**Exercise directions**
Below is a listing from which only part is wanted; return exactly the lines from the one with "html: <span>74% of" up to and including the one with "two biggest obstacles".

**Extracted data**
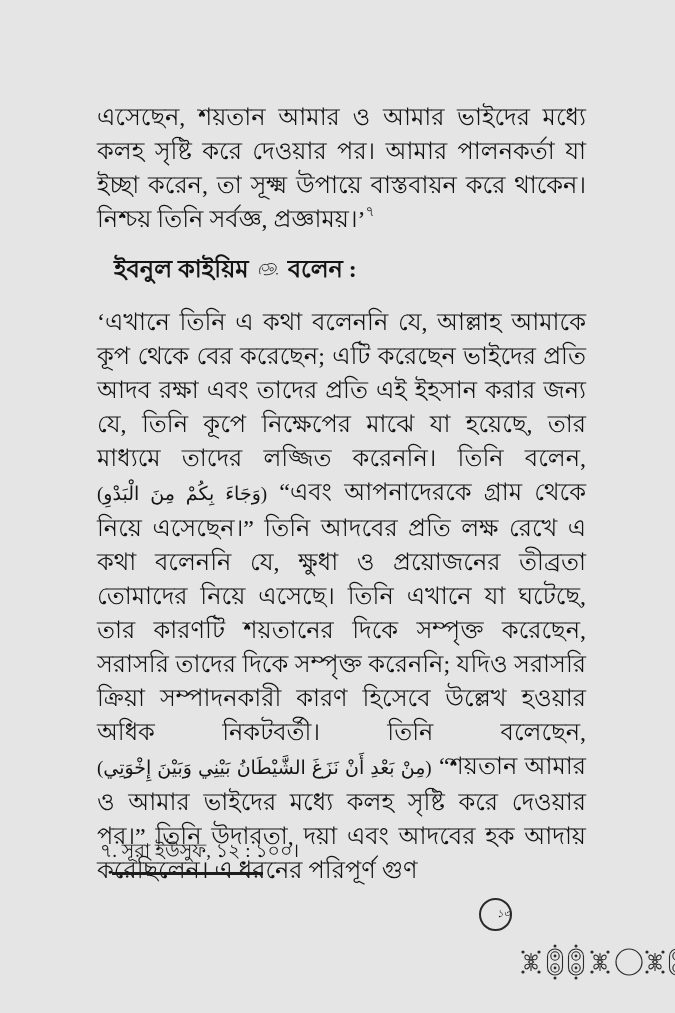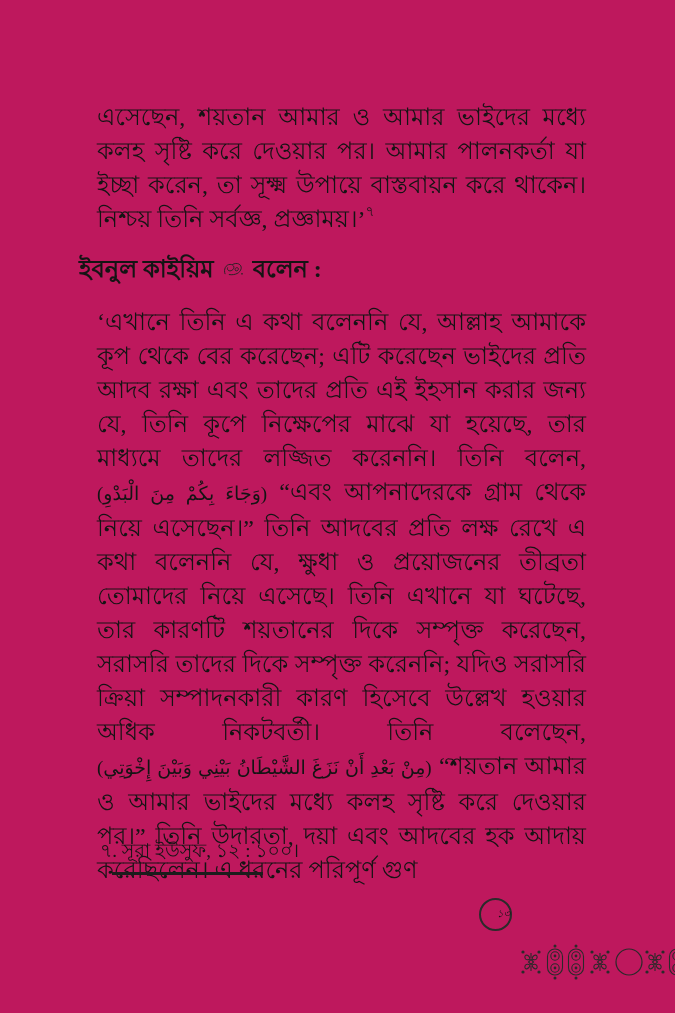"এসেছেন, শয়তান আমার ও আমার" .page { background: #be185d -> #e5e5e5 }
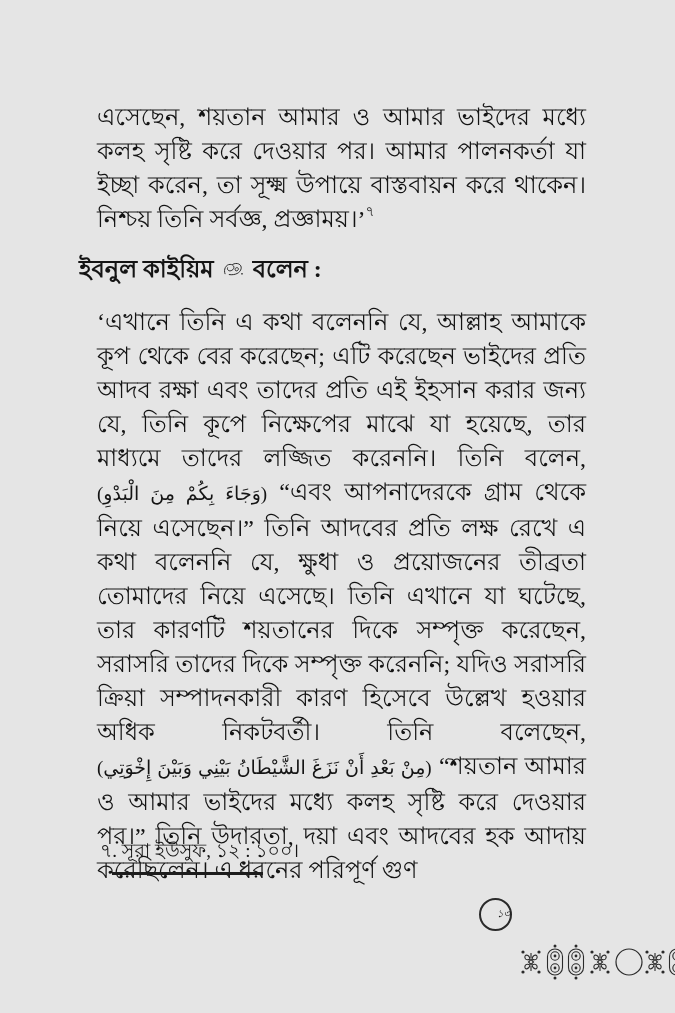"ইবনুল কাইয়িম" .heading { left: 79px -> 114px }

--

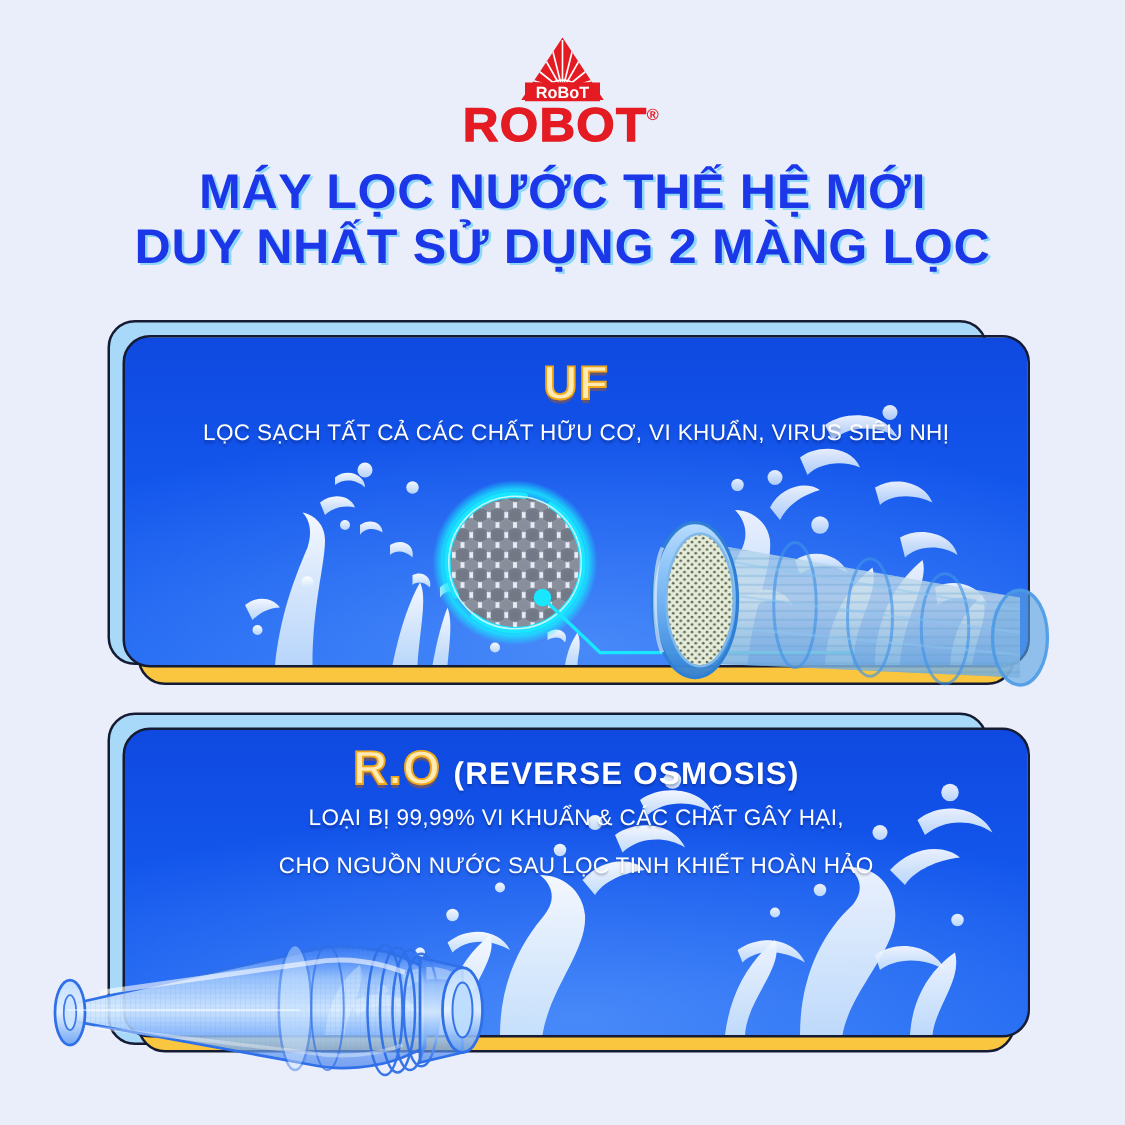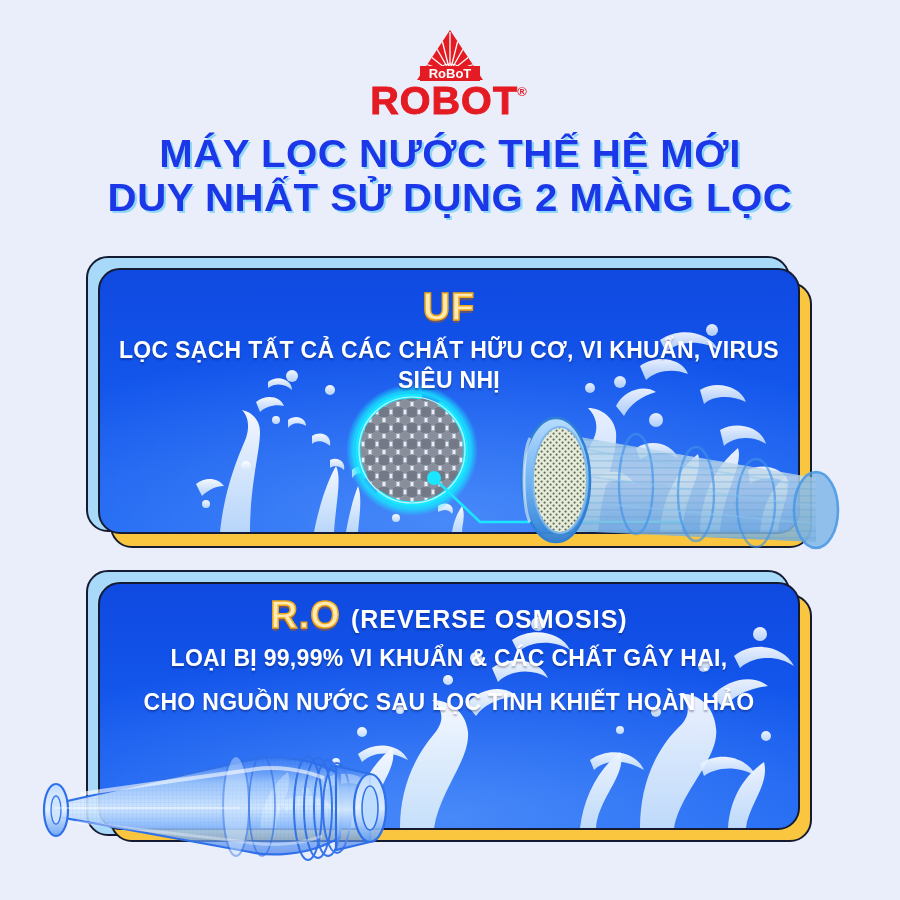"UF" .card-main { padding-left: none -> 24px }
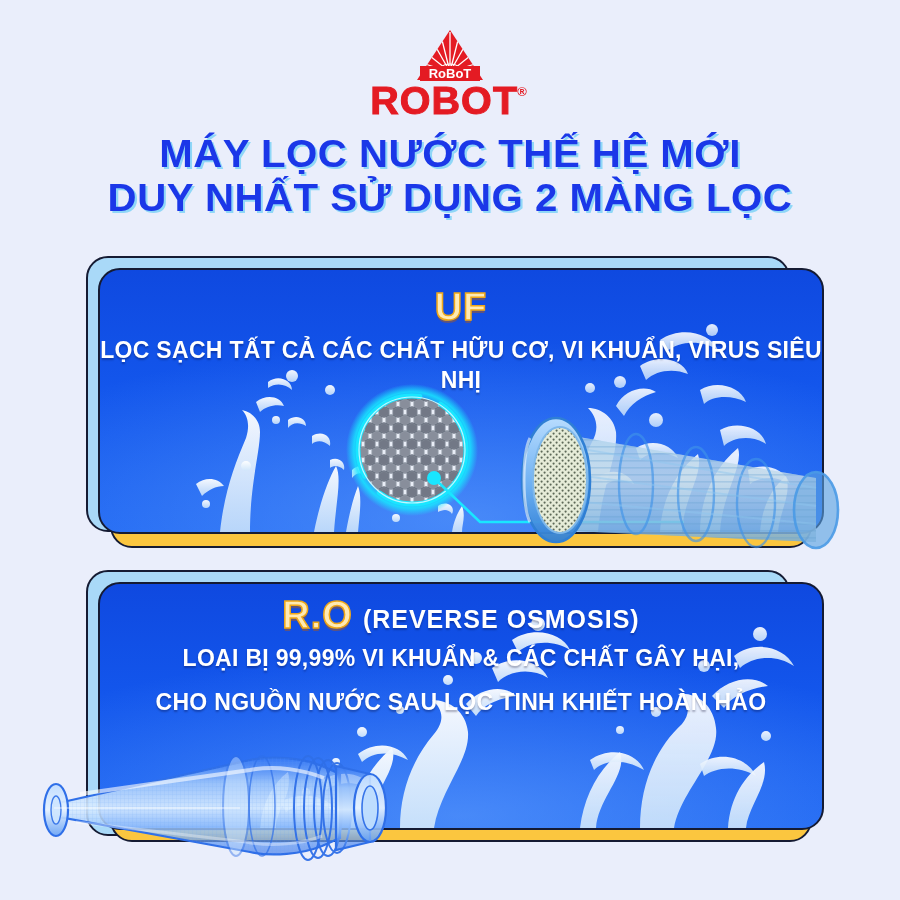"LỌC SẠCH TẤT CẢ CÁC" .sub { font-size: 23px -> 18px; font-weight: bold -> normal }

...

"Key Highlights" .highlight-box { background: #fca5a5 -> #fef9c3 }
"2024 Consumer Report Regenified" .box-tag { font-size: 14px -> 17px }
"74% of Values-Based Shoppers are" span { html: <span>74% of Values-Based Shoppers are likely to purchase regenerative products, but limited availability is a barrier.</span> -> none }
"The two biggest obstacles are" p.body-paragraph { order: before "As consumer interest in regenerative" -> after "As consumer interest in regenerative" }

**Solution for this problem**
"74% of Values-Based Shoppers are" span { html: <span>74% of Values-Based Shoppers are likely to purchase regenerative products, but limited availability is a barrier.</span> -> none }
"The two biggest obstacles are" p.body-paragraph { order: before "As consumer interest in regenerative" -> after "As consumer interest in regenerative" }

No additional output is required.